About task execution

Upon execution, your task gets broken down into modular units called jobs. Each job is then executed when its inputs become available. Jobs are carried out on compute instances, a process orchestrated by the Scheduling Algorithm. You can control task execution by setting certain parameters that the Scheduling Algorithm bases its decisions on.

Jobs

Jobs are the various steps of your task execution and include tool executions, file uploading/downloading, and retrieval of Docker images.

A job is created for every tool execution. Most of the time a single tool will execute only once per workflow, thus giving a single job per task.

In some cases, however, a tool may be run multiple times to process individual parts of a large input more efficiently. This yields multiple jobs per tool. A tool may also be executed multiple times if one of its inputs is a list whose elements are to be processed in parallel.

Instances

When you run an analysis, it gets executed on a computational instance from the cloud infrastructure provider (Amazon Web Services or Google Cloud Platform).

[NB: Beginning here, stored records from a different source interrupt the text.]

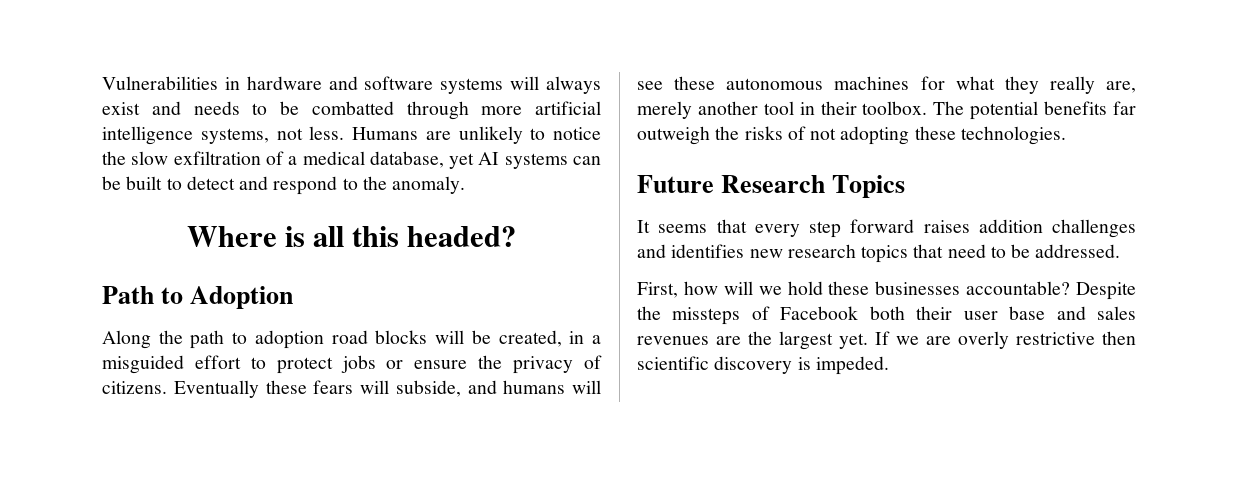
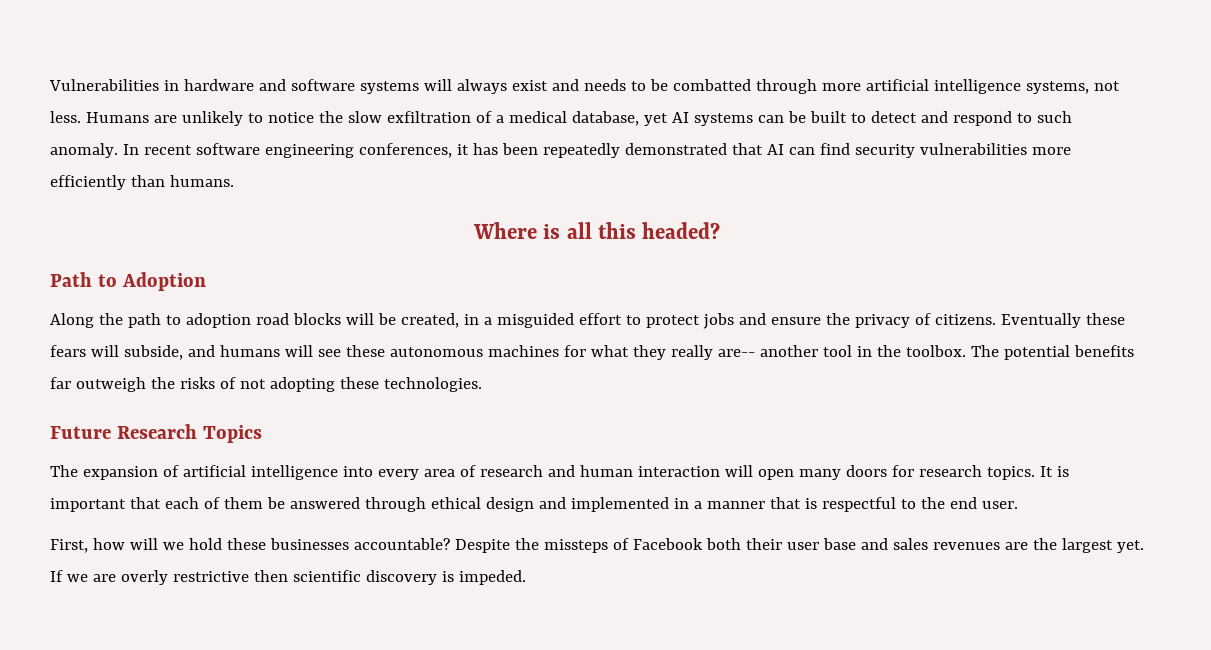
- Humans are unlikely to notice the slow exfiltration of a medical database, yet AI systems can be built to detect and respond to the anomaly.
+ Humans are unlikely to notice the slow exfiltration of a medical database, yet AI systems can be built to detect and respond to such anomaly. In recent software engineering conferences, it has been repeatedly demonstrated that AI can find security vulnerabilities more efficiently than humans.
- Along the path to adoption road blocks will be created, in a misguided effort to protect jobs or ensure the privacy of citizens.
+ Along the path to adoption road blocks will be created, in a misguided effort to protect jobs and ensure the privacy of citizens.
- Eventually these fears will subside, and humans will see these autonomous machines for what they really are, merely another tool in their toolbox.
+ Eventually these fears will subside, and humans will see these autonomous machines for what they really are-- another tool in the toolbox.
- It seems that every step forward raises addition challenges and identifies new research topics that need to be addressed.
+ The expansion of artificial intelligence into every area of research and human interaction will open many doors for research topics. It is important that each of them be answered through ethical design and implemented in a manner that is respectful to the end user.

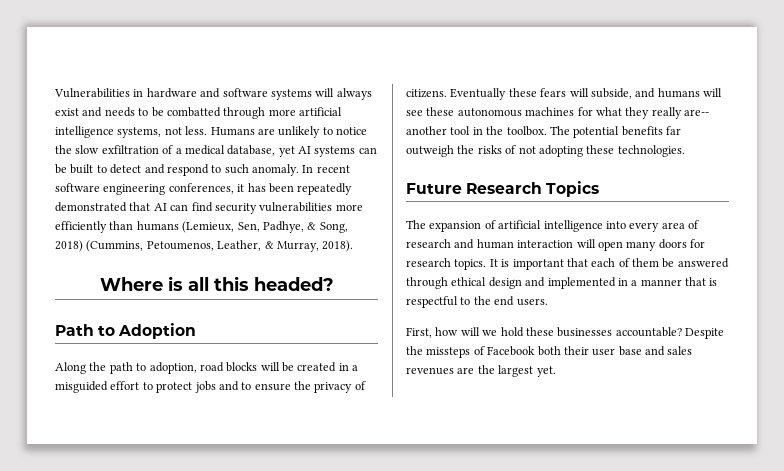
- In recent software engineering conferences, it has been repeatedly demonstrated that AI can find security vulnerabilities more efficiently than humans.
+ In recent software engineering conferences, it has been repeatedly demonstrated that AI can find security vulnerabilities more efficiently than humans (Lemieux, Sen, Padhye, & Song, 2018) (Cummins, Petoumenos, Leather, & Murray, 2018).
- Along the path to adoption road blocks will be created, in a misguided effort to protect jobs and ensure the privacy of citizens.
+ Along the path to adoption, road blocks will be created in a misguided effort to protect jobs and to ensure the privacy of citizens.
- It is important that each of them be answered through ethical design and implemented in a manner that is respectful to the end user.
+ It is important that each of them be answered through ethical design and implemented in a manner that is respectful to the end users.
- If we are overly restrictive then scientific discovery is impeded.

The computation instances appear as remote computers capable of executing generic software and are referred to as instances.

As with any computer, an instance will have a number of CPU cores, memory, hard disk, and network resources.

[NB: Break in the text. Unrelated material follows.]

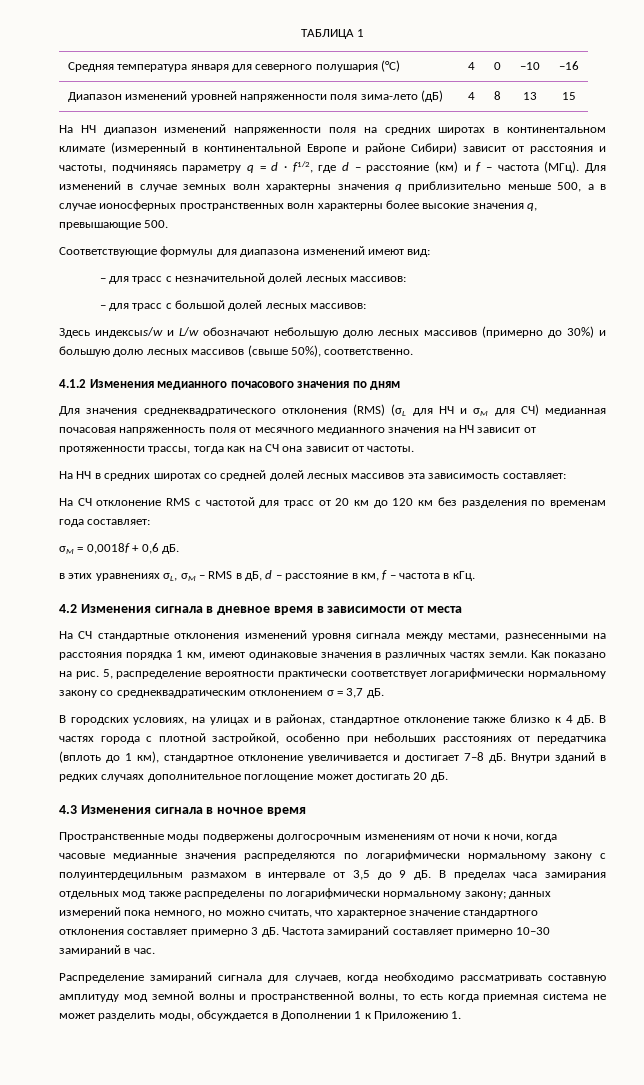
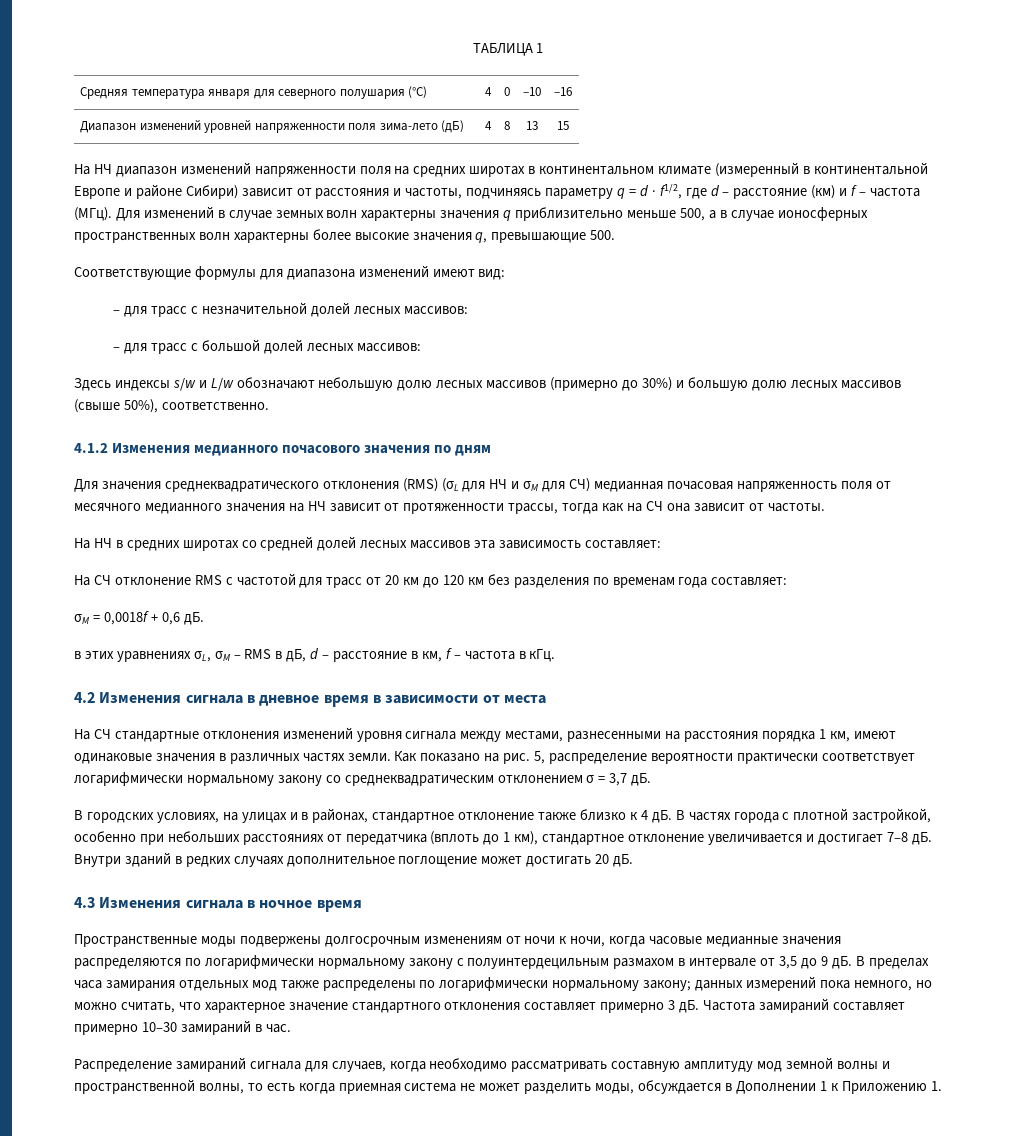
- Здесь индексыs/w и L/w обозначают небольшую долю лесных массивов (примерно до 30%) и большую долю лесных массивов (свыше 50%), соответственно.
+ Здесь индексы s/w и L/w обозначают небольшую долю лесных массивов (примерно до 30%) и большую долю лесных массивов (свыше 50%), соответственно.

The CGC provides the infrastructure that controls instances throughout the execution of your analysis.

Queueing

There are several cases in which a task can be temporarily queued:

The task has been just submitted and is awaiting execution.
The maximum number of parallel instances for your account has been reached.
Some of the cloud infrastructure resources required for task execution are not available.

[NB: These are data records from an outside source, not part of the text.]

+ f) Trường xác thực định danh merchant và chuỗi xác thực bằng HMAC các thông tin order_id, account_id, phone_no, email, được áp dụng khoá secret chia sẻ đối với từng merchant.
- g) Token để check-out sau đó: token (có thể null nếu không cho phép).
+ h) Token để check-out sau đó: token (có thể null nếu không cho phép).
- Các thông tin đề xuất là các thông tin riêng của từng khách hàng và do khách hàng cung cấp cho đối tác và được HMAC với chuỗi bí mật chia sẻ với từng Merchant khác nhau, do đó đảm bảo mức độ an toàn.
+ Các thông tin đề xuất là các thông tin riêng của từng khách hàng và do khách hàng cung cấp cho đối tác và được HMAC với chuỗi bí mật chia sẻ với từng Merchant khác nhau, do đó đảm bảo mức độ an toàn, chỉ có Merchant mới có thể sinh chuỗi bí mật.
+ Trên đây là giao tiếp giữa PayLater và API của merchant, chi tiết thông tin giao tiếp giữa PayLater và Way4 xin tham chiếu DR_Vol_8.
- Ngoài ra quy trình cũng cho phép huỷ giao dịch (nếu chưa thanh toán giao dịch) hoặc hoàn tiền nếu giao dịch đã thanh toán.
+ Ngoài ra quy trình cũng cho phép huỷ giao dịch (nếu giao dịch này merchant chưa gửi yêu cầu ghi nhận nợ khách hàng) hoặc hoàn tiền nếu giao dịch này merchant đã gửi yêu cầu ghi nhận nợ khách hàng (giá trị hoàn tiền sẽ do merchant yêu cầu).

In cases 2 and 3 above, task status will change back from QUEUED to RUNNING when the required parallel instances or cloud infrastructure resources become available. This change of task status can happen several times during execution.

When a task is queued due to reaching the maximum allowed number of parallel instances per user account, the time required for the task to change its state from QUEUED back to RUNNING can depend on several factors such as:

size of input files,
time it takes for the tool or workflow to execute,
availability of instances - e.g. whether the required instance type is available immediately.

To ensure that all users can run their tasks on the CGC, each individual user has a limit of 80 parallel instances. This instance limit is implemented because the number of parallel instances used in total by the CGC is limited by Amazon Web Services (AWS), the CGC’s underlying cloud service provider. Even though this means that tasks requiring more than 80 instances might take longer to complete, it ensures that instances are available for all CGC users to run their tasks.

The limit is applied as the cumulative maximum number of parallel instances per user, for all tasks in all projects created by the user. To understand how the limit works, please consider the following example:

User rfranklin has two projects on the CGC, named WGS and WES.
In WES, rfranklin is currently running a batch task that is using 56 parallel instances.
In WGS, rfranklin starts another batch task that requires 42 parallel instances. As the limit of 80 parallel instances is applied per user, this means that the task in WGS will be able to use only 24 instances (80 minus the 56 used by the task in WES), while the remaining instances are allocated as either of the two running tasks releases them.

Users who are added to a project also run their tasks within the project creator’s parallel instance limit. In the example above, if rfranklin finally adds user jsmith to one of the projects, WES or WGS, and jsmith tries to run a task, this task will be queued as rfranklin is already using the maximum allowed number of parallel instances.

For more general information about different task states, please refer to the list of task statuses.

Scheduling

The process of assigning and launching instances that fit the tool executions in a task is called scheduling.

The orchestration of job execution as well as instance provision is carried out by the our bespoke Scheduling Algorithm.

When a tool is about to be executed, the Scheduling Algorithm picks the best instance based on the tool's resource requirements. The Scheduling Algorithm may launch that job on an active instance, side-by-side with an earlier job from the same task, or it may decide to launch a new instance to host the new job.

Controlling execution

You can control the execution of your task by customizing parameters the Scheduling Algorithm works with.

The parameters you can tune are the types of instance(s) used for your analysis, as well as how many of each instance type can be used in parallel.

These parameters can be attached to tools and workflows that the Scheduling Algorithm will respect when deciding which tool runs where. Those parameters are called execution hints.

The CGC understands and implements tools, workflows, jobs and execution as prescribed by the Common Workflow Language (CWL).